TASK REQUIREMENTS:
Give only the lines from the one containing "- 15 * (2700 + 15000) € = 265500 €" through the end of the material below, exactly as written.

RECORDS FOR PROCESSING:
==========

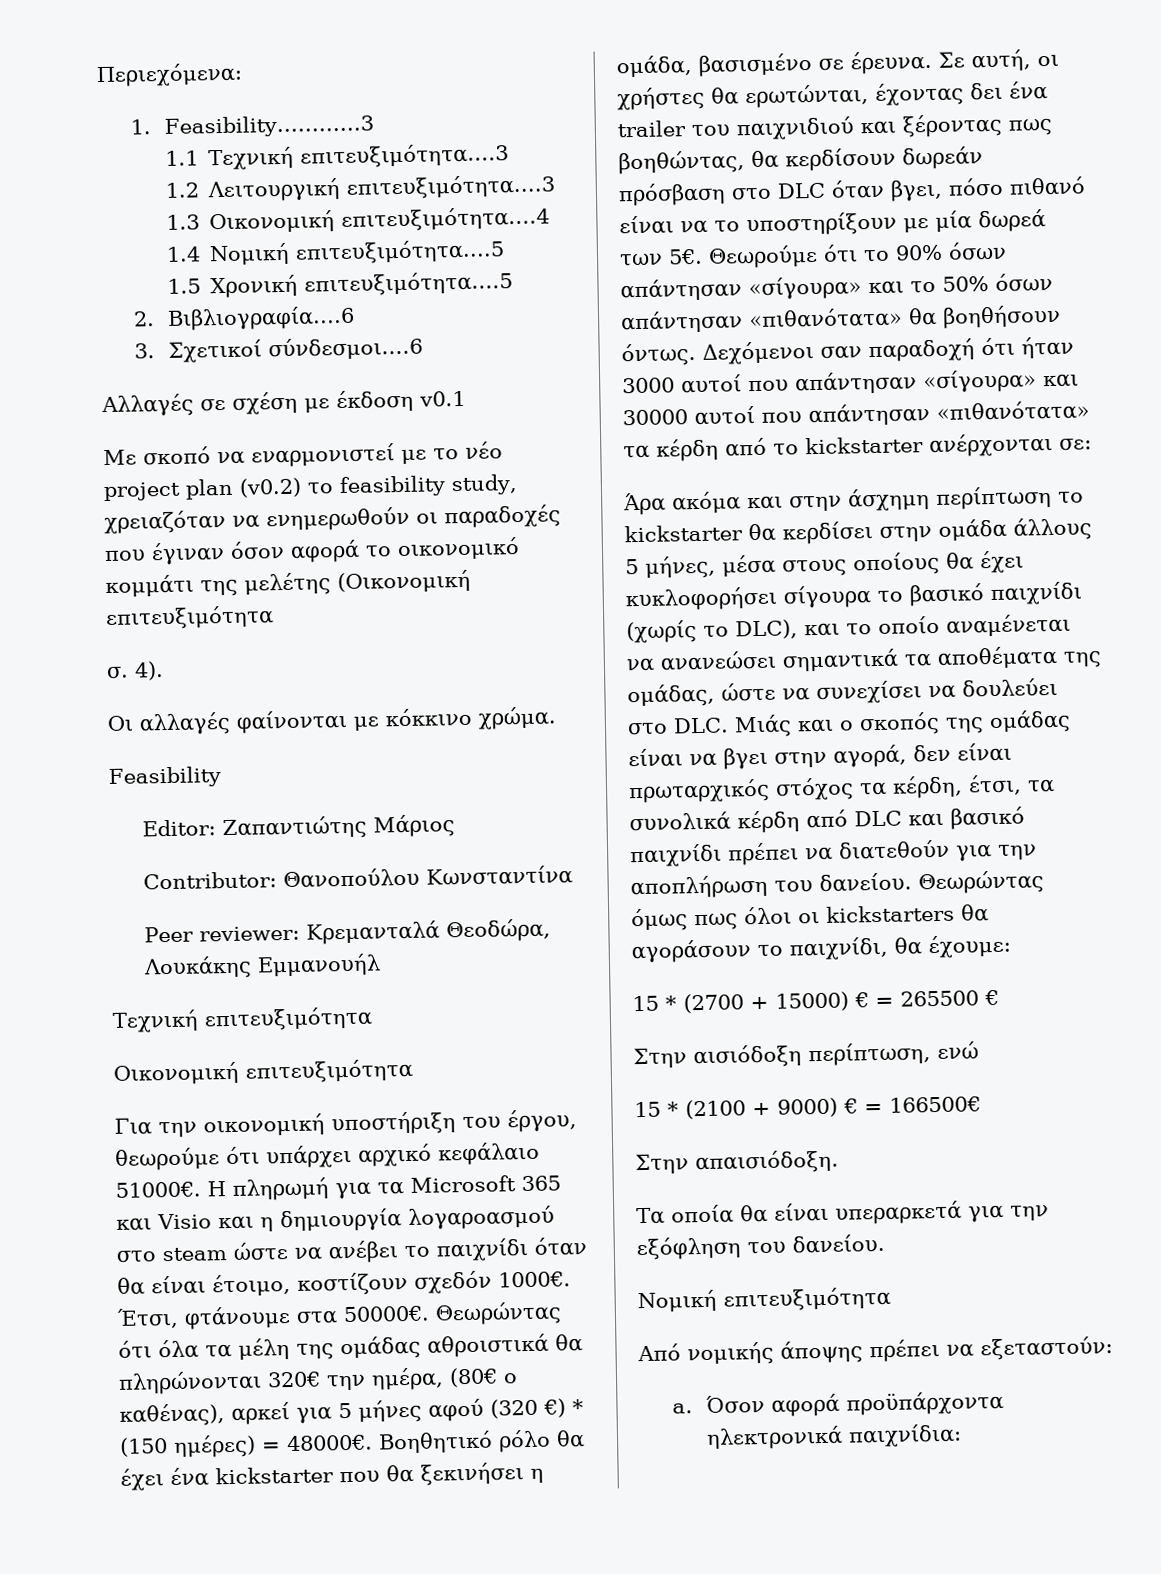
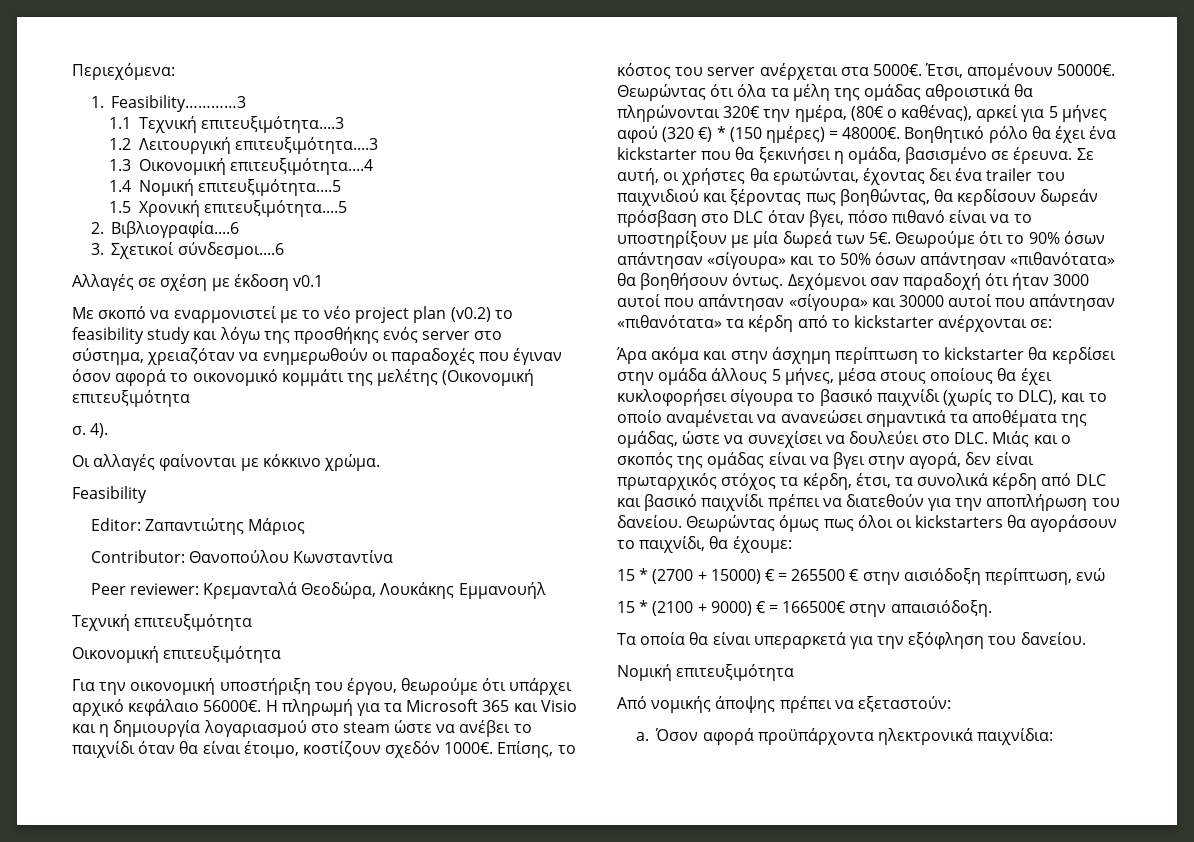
- Με σκοπό να εναρμονιστεί με το νέο project plan (v0.2) το feasibility study, χρειαζόταν να ενημερωθούν οι παραδοχές που έγιναν όσον αφορά το οικονομικό κομμάτι της μελέτης (Οικονομική επιτευξιμότητα
+ Με σκοπό να εναρμονιστεί με το νέο project plan (v0.2) το feasibility study και λόγω της προσθήκης ενός server στο σύστημα, χρειαζόταν να ενημερωθούν οι παραδοχές που έγιναν όσον αφορά το οικονομικό κομμάτι της μελέτης (Οικονομική επιτευξιμότητα
- Για την οικονομική υποστήριξη του έργου, θεωρούμε ότι υπάρχει αρχικό κεφάλαιο 51000€.
+ Για την οικονομική υποστήριξη του έργου, θεωρούμε ότι υπάρχει αρχικό κεφάλαιο 56000€.
- Η πληρωμή για τα Microsoft 365 και Visio και η δημιουργία λογαροασμού στο steam ώστε να ανέβει το παιχνίδι όταν θα είναι έτοιμο, κοστίζουν σχεδόν 1000€.
+ Η πληρωμή για τα Microsoft 365 και Visio και η δημιουργία λογαριασμού στο steam ώστε να ανέβει το παιχνίδι όταν θα είναι έτοιμο, κοστίζουν σχεδόν 1000€.
- Έτσι, φτάνουμε στα 50000€.
+ Επίσης, το κόστος του server ανέρχεται στα 5000€. Έτσι, απομένουν 50000€.
- 15 * (2700 + 15000) € = 265500 €
- Στην αισιόδοξη περίπτωση, ενώ
+ 15 * (2700 + 15000) € = 265500 € στην αισιόδοξη περίπτωση, ενώ
- 15 * (2100 + 9000) € = 166500€
- Στην απαισιόδοξη.
+ 15 * (2100 + 9000) € = 166500€ στην απαισιόδοξη.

==========

SOLUTION TO THE PROBLEM:
- 15 * (2700 + 15000) € = 265500 €
- Στην αισιόδοξη περίπτωση, ενώ
+ 15 * (2700 + 15000) € = 265500 € στην αισιόδοξη περίπτωση, ενώ
- 15 * (2100 + 9000) € = 166500€
- Στην απαισιόδοξη.
+ 15 * (2100 + 9000) € = 166500€ στην απαισιόδοξη.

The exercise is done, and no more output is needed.